As Bauhaus marks 100 years, Tel Aviv’s White City stands tall

The area is the world’s leading repository of the modernist style that favoured a functional aesthetic
While many in the Israeli city of Tel Aviv start the weekend at a sidewalk cafe, there is a small group of visitors walking the streets in search of Bauhaus buildings. Practitioners of the minimalist architectural movement, founded in Germany a century ago, were among European Jews who fled to British-ruled Palestine when the Nazis took power. Today Tel Aviv is a leading repository of the modernist style that celebrates its 100th year in 2019. Bauhaus and its variations are prominent among the 4,000 buildings which make up what is known as Tel Aviv’s White City, a UNESCO World Heritage site. The name comes from the white-painted facades, which together with rounded balconies epitomise the Bauhaus style. The Bauhaus design school was founded in Weimar, Germany, by Walter Gropius in April 1919, exactly a decade after Tel Aviv was born as a small seaside village on sand dunes near the ancient Mediterranean port of Jaffa. In a break with the past it favoured a functional aesthetic and the use of glass, steel or concrete. On the streets of Tel Aviv, a group of about 30 from Germany, Austria, Switzerland and Sweden were on a walking tour organised by the Bauhaus Centre, which is headed by co-founder Micha Gross. The Swiss psychologist and architecture enthusiast said that no other city in the world has a larger collection of Bauhaus buildings than Tel Aviv. UNESCO says that the master development plan was the work of Britain’s Sir Patrick Geddes, a leading modernist. “Tel Aviv is his only large-scale urban realisation,” its World Heritage website says. The first stop on the Bauhaus Centre tour was Shulamit Square, just off Tel Aviv’s central Dizengoff Street. “Maintaining and restoring these buildings is complex,” says Gross, who explains that it takes between eight to 10 years to renovate a building. Most of these 1930s buildings are in private hands and restoring them depends on the goodwill of their owners, who get no public funding for the projects.
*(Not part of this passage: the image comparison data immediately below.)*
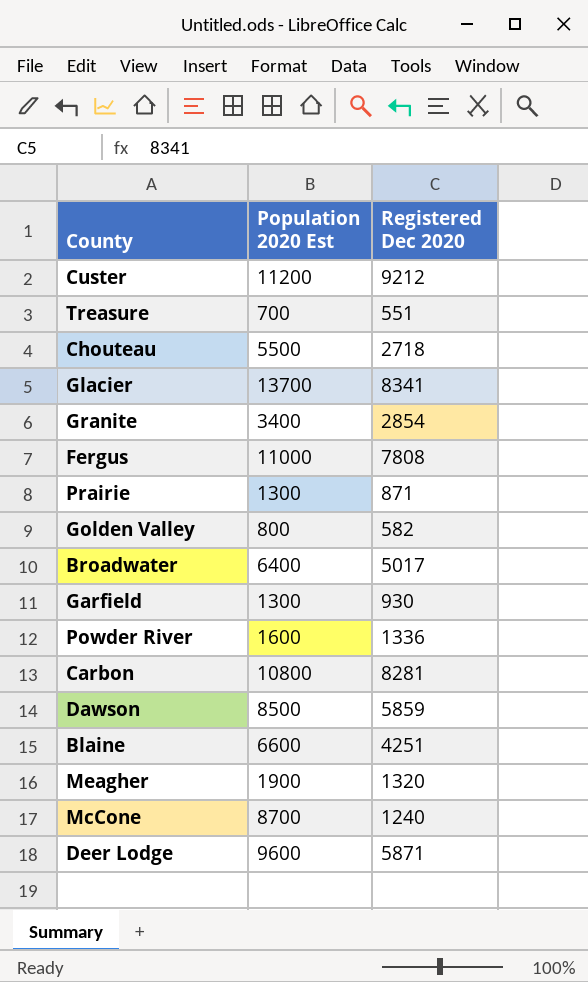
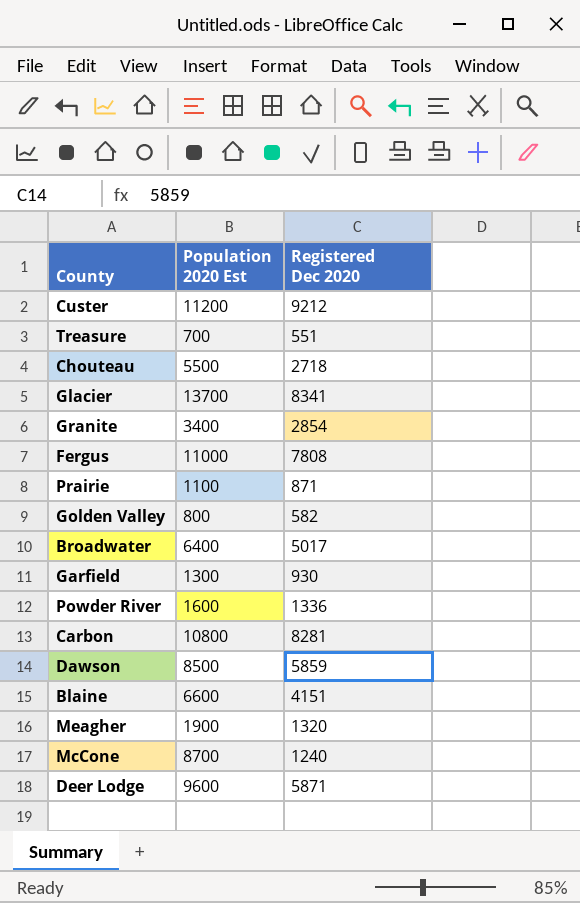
Prairie | Population 2020 Est: 1300 -> 1100
Blaine | Registered Dec 2020: 4251 -> 4151

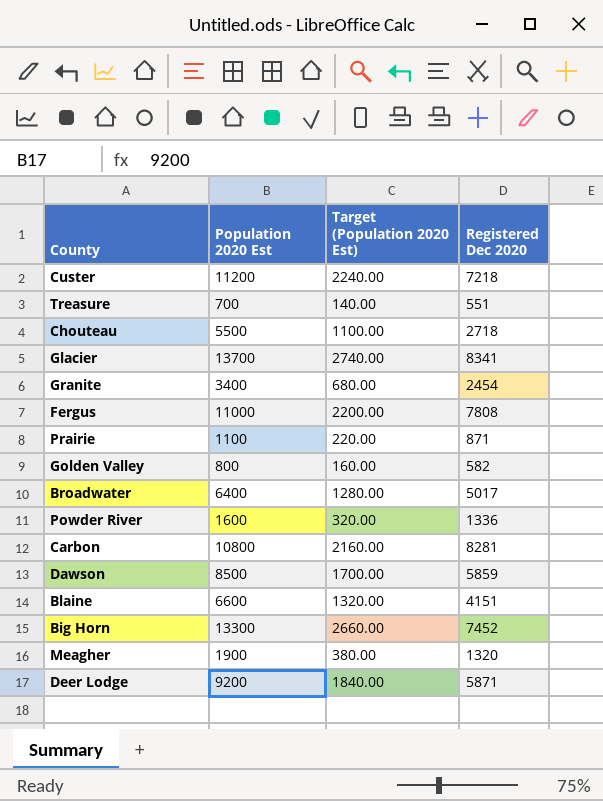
column Target (Population 2020 Est) | formula: none -> [Population 2020 Est] * 0.2
row Garfield: 1300 | 930 -> none
row McCone: 8700 | 1240 -> none
Custer | Registered Dec 2020: 9212 -> 7218
Granite | Registered Dec 2020: 2854 -> 2454
row Big Horn: none -> 13300 | 2660.00 | 7452
Deer Lodge | Population 2020 Est: 9600 -> 9200

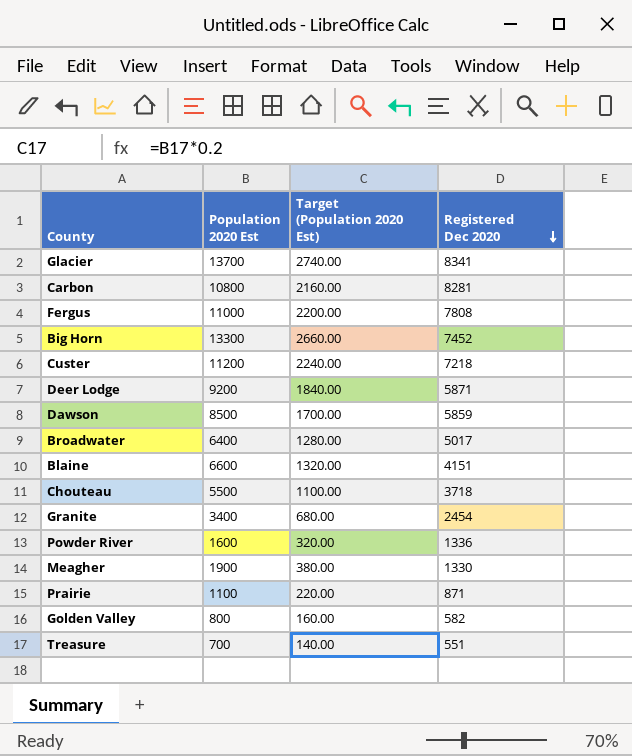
row order: none -> Registered Dec 2020 descending
Chouteau | Registered Dec 2020: 2718 -> 3718
Meagher | Registered Dec 2020: 1320 -> 1330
Architect Sharon Golan Yaron is content manager of the White City Centre, set up in 2015 by the Tel Aviv city council and the German government to “preserve the heritage of the White City”. She says that while the Bauhaus influence is notable, other architectural styles have shaped Tel Aviv.
Iconic Swiss-born modernist Le Corbusier in particular left his mark, she says, adding that rather than using Bauhaus as a blanket term it would be more accurate to describe Tel Aviv’s architectural heritage as “international”.